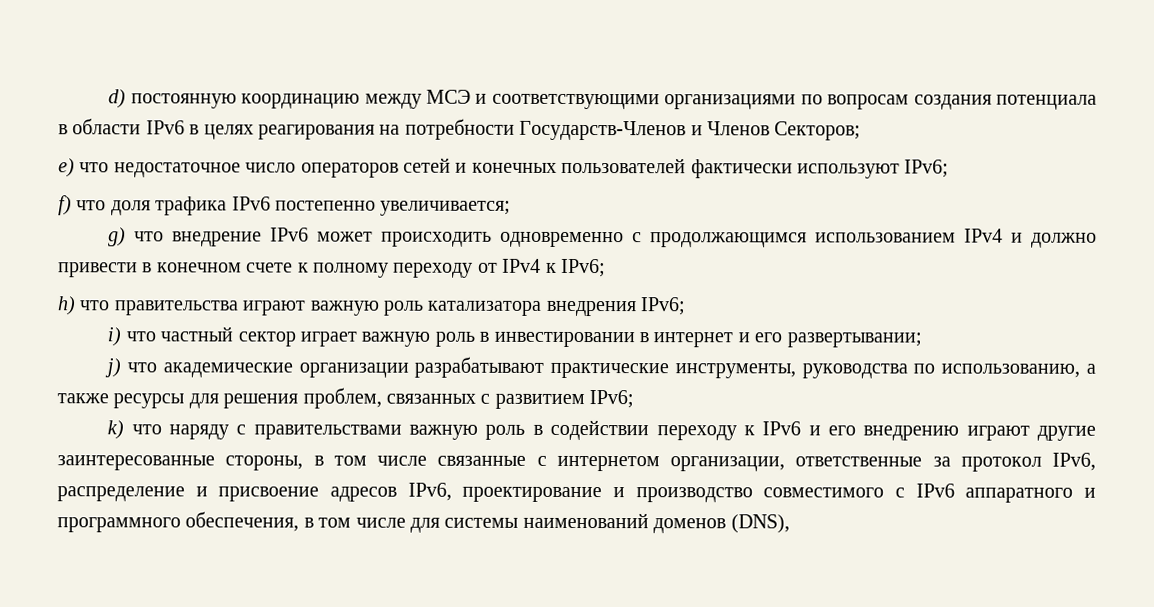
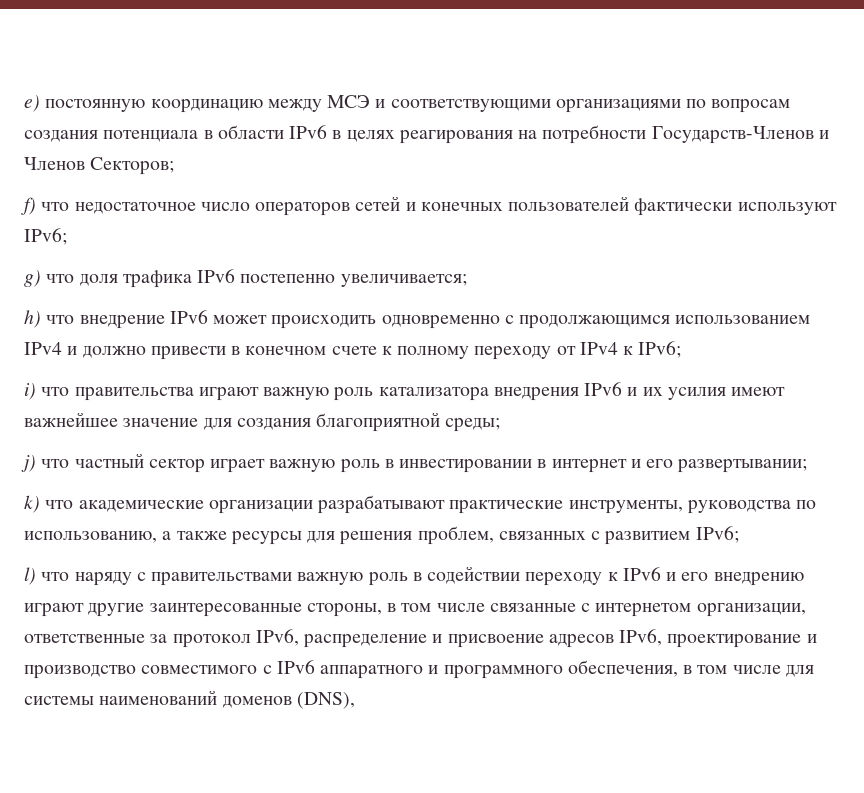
- d) постоянную координацию между МСЭ и соответствующими организациями по вопросам создания потенциала в области IPv6 в целях реагирования на потребности Государств-Членов и Членов Секторов;
+ e) постоянную координацию между МСЭ и соответствующими организациями по вопросам создания потенциала в области IPv6 в целях реагирования на потребности Государств-Членов и Членов Секторов;
- e) что недостаточное число операторов сетей и конечных пользователей фактически используют IPv6;
+ f) что недостаточное число операторов сетей и конечных пользователей фактически используют IPv6;
- f) что доля трафика IPv6 постепенно увеличивается;
+ g) что доля трафика IPv6 постепенно увеличивается;
- g) что внедрение IPv6 может происходить одновременно с продолжающимся использованием IPv4 и должно привести в конечном счете к полному переходу от IPv4 к IPv6;
+ h) что внедрение IPv6 может происходить одновременно с продолжающимся использованием IPv4 и должно привести в конечном счете к полному переходу от IPv4 к IPv6;
- h) что правительства играют важную роль катализатора внедрения IPv6;
- i) что частный сектор играет важную роль в инвестировании в интернет и его развертывании;
+ i) что правительства играют важную роль катализатора внедрения IPv6 и их усилия имеют важнейшее значение для создания благоприятной среды;
+ j) что частный сектор играет важную роль в инвестировании в интернет и его развертывании;
- j) что академические организации разрабатывают практические инструменты, руководства по использованию, а также ресурсы для решения проблем, связанных с развитием IPv6;
+ k) что академические организации разрабатывают практические инструменты, руководства по использованию, а также ресурсы для решения проблем, связанных с развитием IPv6;
- k) что наряду с правительствами важную роль в содействии переходу к IPv6 и его внедрению играют другие заинтересованные стороны, в том числе связанные с интернетом организации, ответственные за протокол IPv6, распределение и присвоение адресов IPv6, проектирование и производство совместимого с IPv6 аппаратного и программного обеспечения, в том числе для системы наименований доменов (DNS),
+ l) что наряду с правительствами важную роль в содействии переходу к IPv6 и его внедрению играют другие заинтересованные стороны, в том числе связанные с интернетом организации, ответственные за протокол IPv6, распределение и присвоение адресов IPv6, проектирование и производство совместимого с IPv6 аппаратного и программного обеспечения, в том числе для системы наименований доменов (DNS),

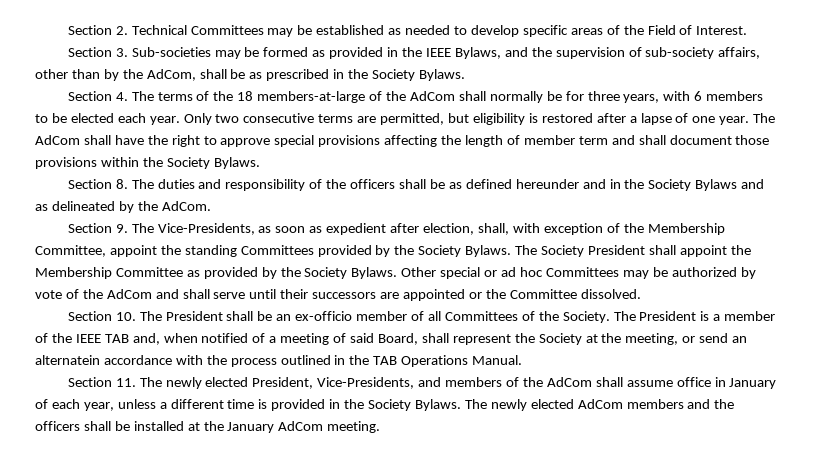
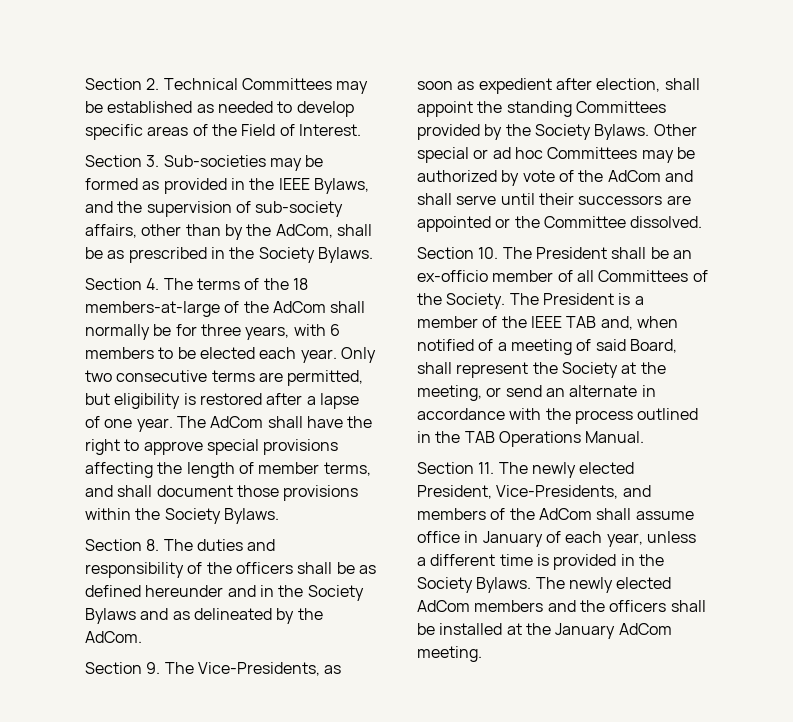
- The AdCom shall have the right to approve special provisions affecting the length of member term and shall document those provisions within the Society Bylaws.
+ The AdCom shall have the right to approve special provisions affecting the length of member terms, and shall document those provisions within the Society Bylaws.
- Section 9. The Vice-Presidents, as soon as expedient after election, shall, with exception of the Membership Committee, appoint the standing Committees provided by the Society Bylaws.
+ Section 9. The Vice-Presidents, as soon as expedient after election, shall appoint the standing Committees provided by the Society Bylaws.
- The Society President shall appoint the Membership Committee as provided by the Society Bylaws.
- The President is a member of the IEEE TAB and, when notified of a meeting of said Board, shall represent the Society at the meeting, or send an alternatein accordance with the process outlined in the TAB Operations Manual.
+ The President is a member of the IEEE TAB and, when notified of a meeting of said Board, shall represent the Society at the meeting, or send an alternate in accordance with the process outlined in the TAB Operations Manual.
========================
Of the entries above, transcribe exactly those lines that fall between the line containing "- h) что правительства" and the line containing "k) что академические", together with those two lines.

[ANSWER TO THE EXERCISE]
- h) что правительства играют важную роль катализатора внедрения IPv6;
- i) что частный сектор играет важную роль в инвестировании в интернет и его развертывании;
+ i) что правительства играют важную роль катализатора внедрения IPv6 и их усилия имеют важнейшее значение для создания благоприятной среды;
+ j) что частный сектор играет важную роль в инвестировании в интернет и его развертывании;
- j) что академические организации разрабатывают практические инструменты, руководства по использованию, а также ресурсы для решения проблем, связанных с развитием IPv6;
+ k) что академические организации разрабатывают практические инструменты, руководства по использованию, а также ресурсы для решения проблем, связанных с развитием IPv6;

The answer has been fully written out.